• **Work instructions**: Every line below that holds "Naruto" must be copied.
++++ Source data
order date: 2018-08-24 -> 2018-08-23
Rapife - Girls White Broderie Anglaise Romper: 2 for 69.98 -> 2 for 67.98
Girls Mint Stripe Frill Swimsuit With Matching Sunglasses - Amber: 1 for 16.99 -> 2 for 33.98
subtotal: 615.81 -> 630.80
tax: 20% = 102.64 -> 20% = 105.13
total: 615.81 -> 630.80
++++++++
++++ Source data
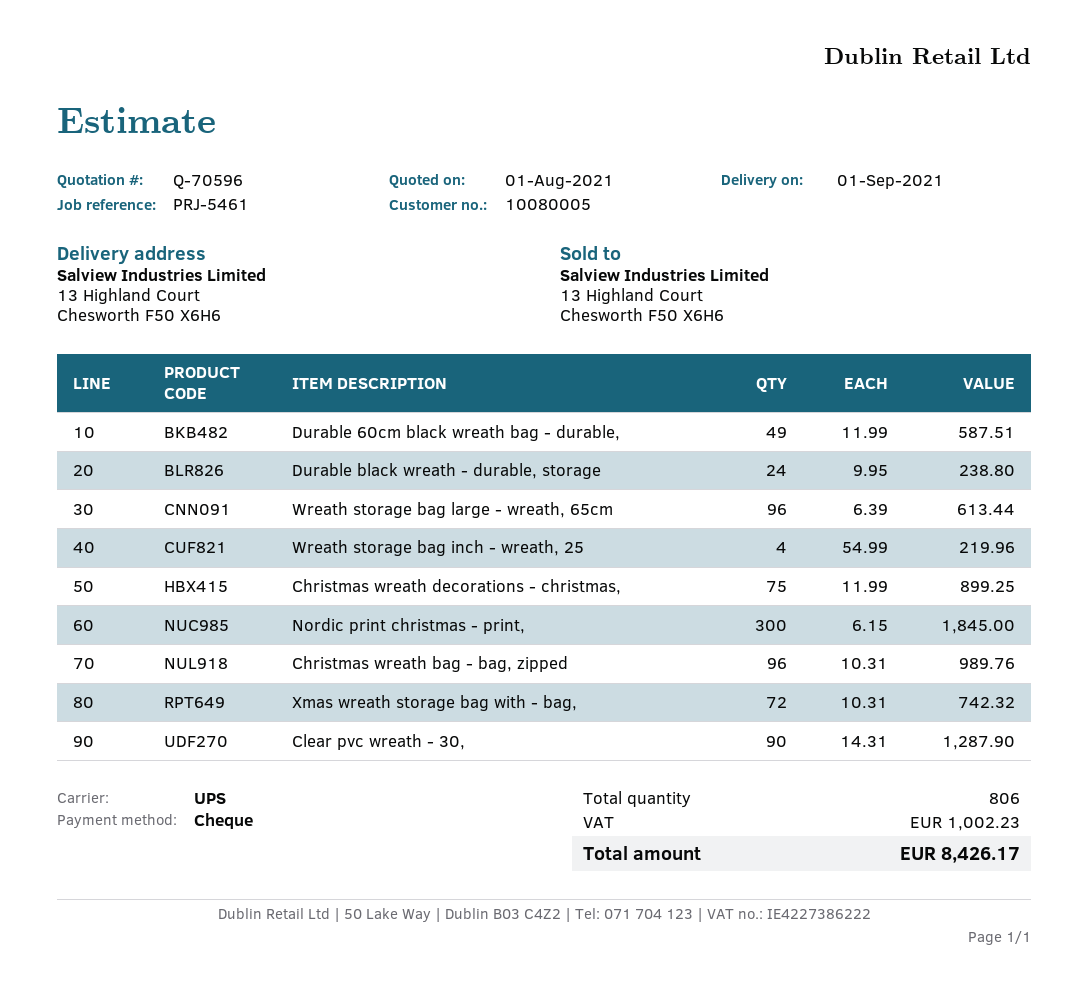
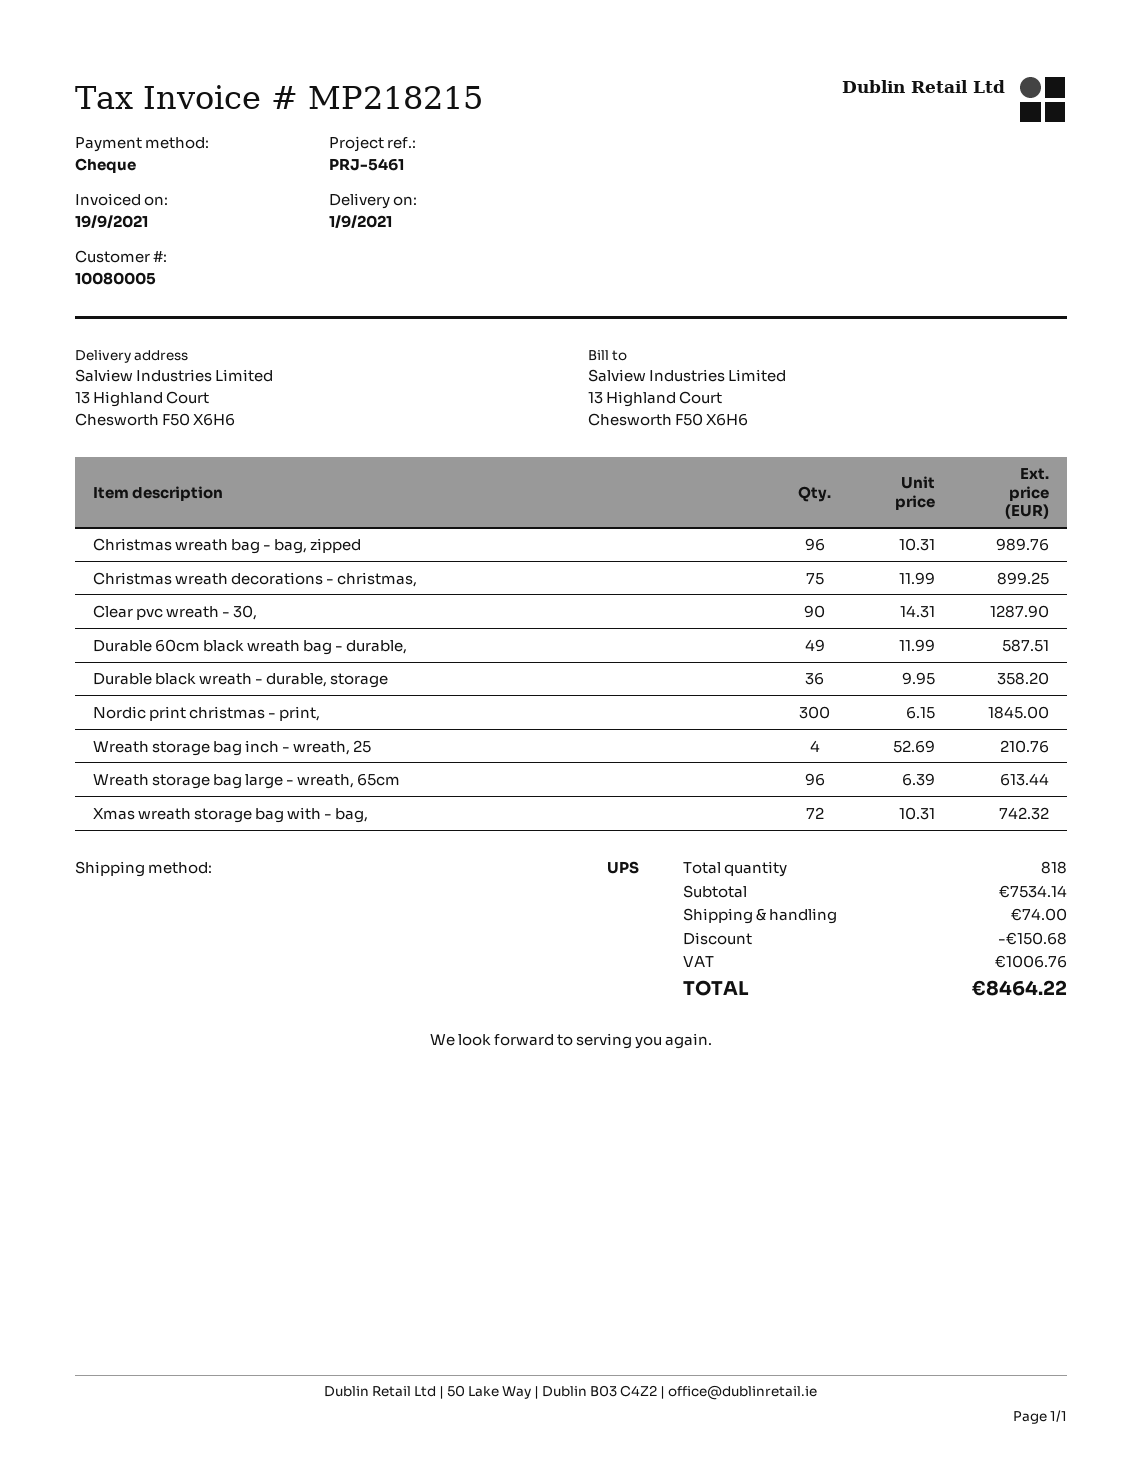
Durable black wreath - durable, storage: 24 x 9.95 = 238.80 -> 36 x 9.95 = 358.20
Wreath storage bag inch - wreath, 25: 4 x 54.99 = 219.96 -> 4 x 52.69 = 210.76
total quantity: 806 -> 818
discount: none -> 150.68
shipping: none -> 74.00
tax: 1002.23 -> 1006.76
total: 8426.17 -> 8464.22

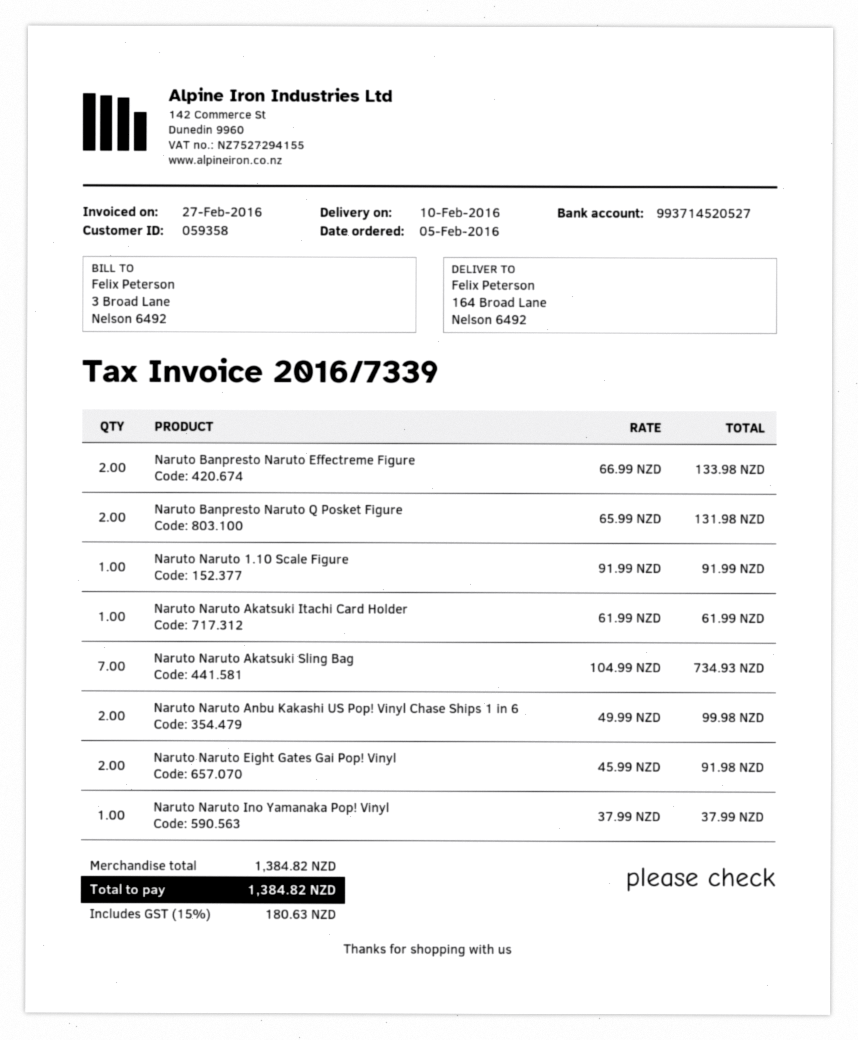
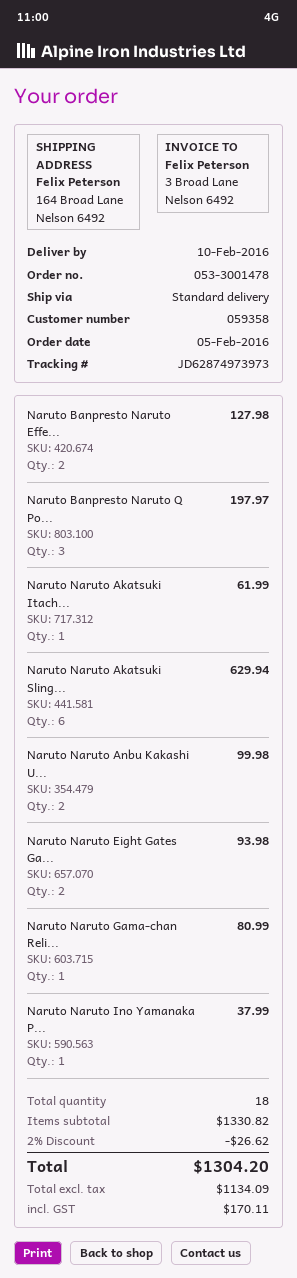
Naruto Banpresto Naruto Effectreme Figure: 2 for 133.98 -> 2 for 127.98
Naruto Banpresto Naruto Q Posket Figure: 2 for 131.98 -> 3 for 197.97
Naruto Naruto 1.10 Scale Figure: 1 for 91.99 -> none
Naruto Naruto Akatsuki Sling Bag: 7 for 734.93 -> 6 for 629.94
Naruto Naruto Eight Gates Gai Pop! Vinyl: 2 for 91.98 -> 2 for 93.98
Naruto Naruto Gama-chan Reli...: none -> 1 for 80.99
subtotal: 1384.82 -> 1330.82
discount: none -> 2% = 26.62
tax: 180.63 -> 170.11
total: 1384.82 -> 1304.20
++++++++
++++ Source data
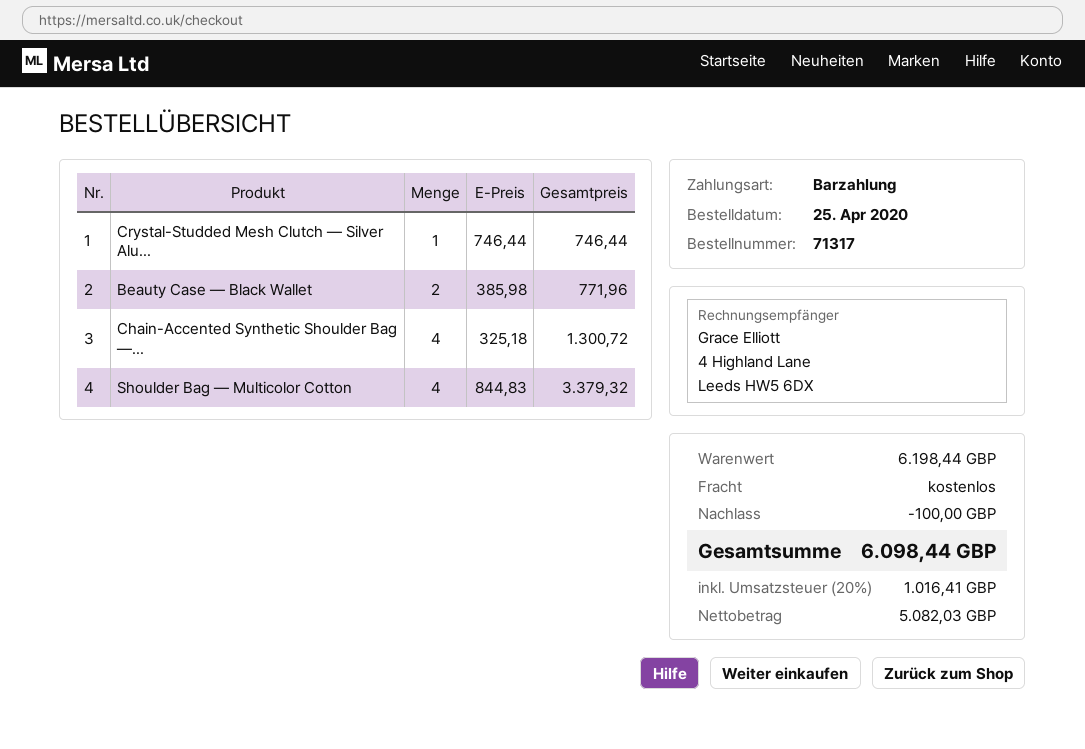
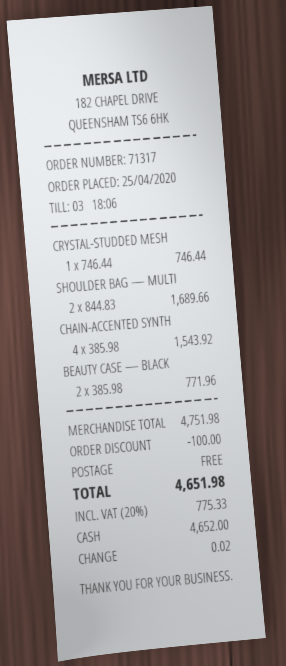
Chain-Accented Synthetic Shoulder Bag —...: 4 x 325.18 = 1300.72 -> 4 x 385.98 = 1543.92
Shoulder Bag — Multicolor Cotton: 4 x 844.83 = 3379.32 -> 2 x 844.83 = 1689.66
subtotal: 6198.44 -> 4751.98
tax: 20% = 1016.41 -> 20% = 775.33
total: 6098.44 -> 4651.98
++++++++
• **Exercise solution**:
Naruto Banpresto Naruto Effectreme Figure: 2 for 133.98 -> 2 for 127.98
Naruto Banpresto Naruto Q Posket Figure: 2 for 131.98 -> 3 for 197.97
Naruto Naruto 1.10 Scale Figure: 1 for 91.99 -> none
Naruto Naruto Akatsuki Sling Bag: 7 for 734.93 -> 6 for 629.94
Naruto Naruto Eight Gates Gai Pop! Vinyl: 2 for 91.98 -> 2 for 93.98
Naruto Naruto Gama-chan Reli...: none -> 1 for 80.99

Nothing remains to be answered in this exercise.